I understand your concern on this matter and hope the following information on this topic from the Department of Education is reassuring:

It is essential, that we have an education system that works for all children, including those with special educational needs such as autism. It is vitally important that autistic children are given the additional support they deserve to achieve educational success and lead happy and fulfilling lives. This is why the recent 'Autism and Education in England 2017' joint report from the All Party Parliamentary Group on Autism and The National Autistic Society is welcomed.
While this report recognises that more can be done to support children with autism in schools, there has already been notable progress in improving the educational infrastructure for children with special educational needs and disabilities. In order to deliver autism awareness training and advice for teachers and other staff, the Department for Education has provided funding to voluntary sector organisations, including the Autism Education Trust (AET).
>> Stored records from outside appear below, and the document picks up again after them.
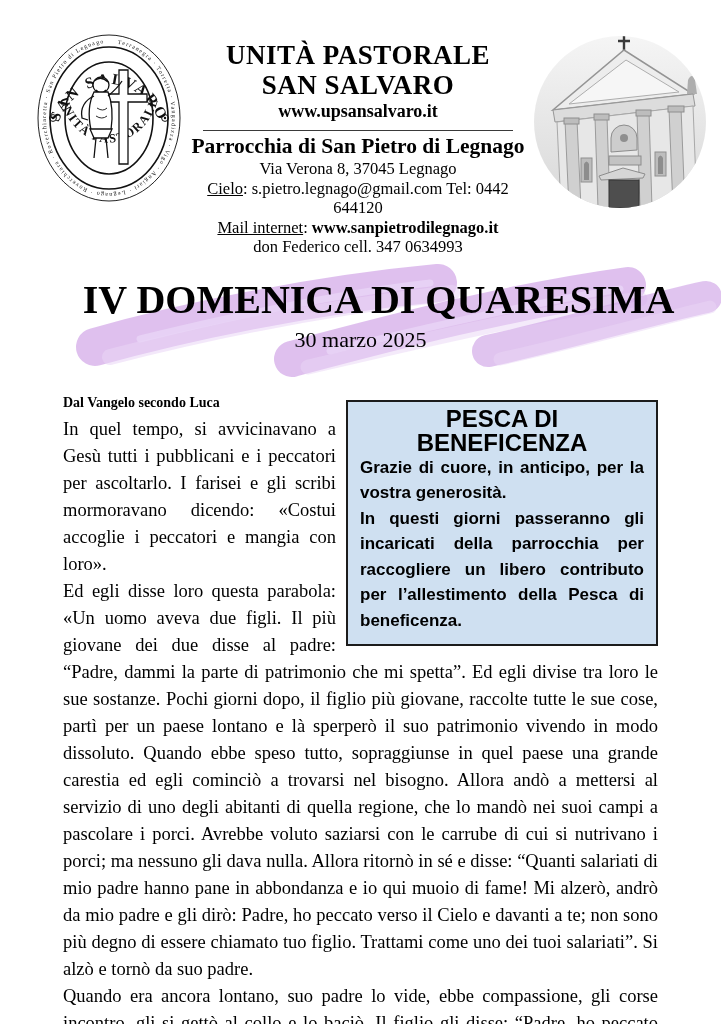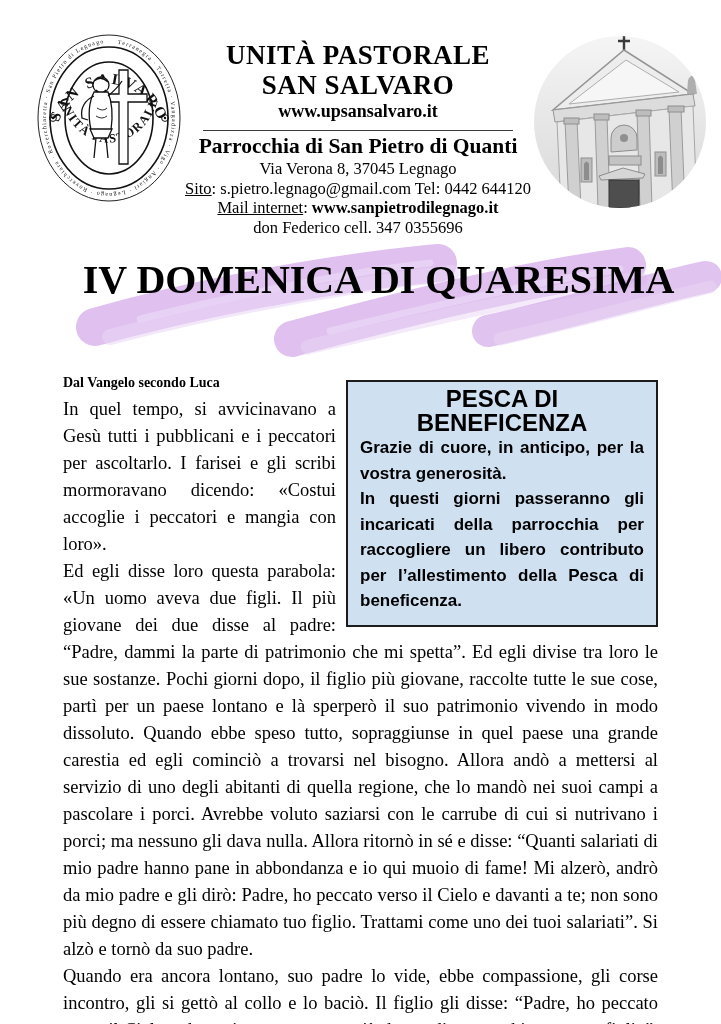--- a/index.html
+++ b/index.html
@@ -93,25 +93,25 @@
           <path d="M64 78 q6 4 10 0 M63 86 q6 4 11 0" fill="none" stroke-width="0.9"></path>
         </g>
       </svg>
     </div>
 
     <div class="head-center">
       <div class="org-line1">UNITÀ PASTORALE</div>
       <div class="org-line2">SAN SALVARO</div>
       <div class="org-site">www.upsansalvaro.it</div>
       <hr class="head-rule">
-      <div class="parish">Parrocchia di San Pietro di Quanti</div>
+      <div class="parish">Parrocchia di San Pietro di Legnago</div>
       <div class="addr">Via Verona 8, 37045 Legnago</div>
-      <div class="mail-line"><span class="u">Sito</span><span>: s.pietro.legnago@gmail.com Tel: 0442 644120</span></div>
+      <div class="mail-line"><span class="u">Cielo</span><span>: s.pietro.legnago@gmail.com Tel: 0442 644120</span></div>
       <div class="site-line"><span class="u">Mail internet</span><span>: </span><span class="b">www.sanpietrodilegnago.it</span></div>
-      <div class="priest">don Federico cell. 347 0355696</div>
+      <div class="priest">don Federico cell. 347 0634993</div>
     </div>
 
     <div class="photo-wrap">
       <svg width="178" height="178" viewBox="0 0 178 178">
         <defs>
           <clipPath id="photoClip">
               <circle cx="89" cy="92" r="86"></circle>
             </clipPath>
           <linearGradient id="sky" x1="0" y1="0" x2="0" y2="1">
             <stop offset="0" stop-color="#f6f6f6"></stop>
@@ -169,20 +169,21 @@
       <path class="hl" d="M95 88 C180 64 310 36 438 24" stroke-width="38" opacity="0.72"></path>
       <path class="hl2" d="M110 98 C210 72 330 48 452 34" stroke-width="16" opacity="0.55"></path>
       <path class="hl" d="M292 100 C390 74 510 42 628 26" stroke-width="36" opacity="0.72"></path>
       <path class="hl2" d="M308 108 C405 86 525 56 640 40" stroke-width="15" opacity="0.5"></path>
       <path class="hl" d="M488 92 C570 74 650 50 706 38" stroke-width="32" opacity="0.68"></path>
       <path class="hl2" d="M500 100 C580 82 660 60 710 48" stroke-width="13" opacity="0.5"></path>
       <path class="hl2" d="M140 80 C230 58 340 34 430 24" stroke-width="7" opacity="0.8"></path>
       <path class="hl2" d="M330 92 C420 70 530 44 620 30" stroke-width="7" opacity="0.8"></path>
     </svg>
     <div class="main-title">IV DOMENICA DI QUARESIMA</div>
+    <div class="date-line">30 marzo 2025</div>
   </div>
 
   <div class="body-area gospel">
 
     <div class="benef-box">
       <div class="benef-title">PESCA DI BENEFICENZA</div>
       <div>Grazie di cuore, in anticipo, per la vostra generosità.</div>
       <div>In questi giorni passeranno gli incaricati della parrocchia per raccogliere un libero contributo per l’allestimento della Pesca di beneficenza.</div>
     </div>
I know the AET has trained more than 150,000 people since 2012, including teaching and support staff, in addition to publishing national autism standards and frameworks.
Further to this, £215 million of capital funding has also been made available to support the expansion of existing provisions for pupils with special education needs and disabilities, including those with autism. There has also been a focus on opening more specialist schools that support children with autism. Under the Free Schools Programme, there are now 29 special free schools in England, including 17 which provide places for children with autism. A further 60 special free schools are due to open in the future, 33 of which will offer provision for children with autism.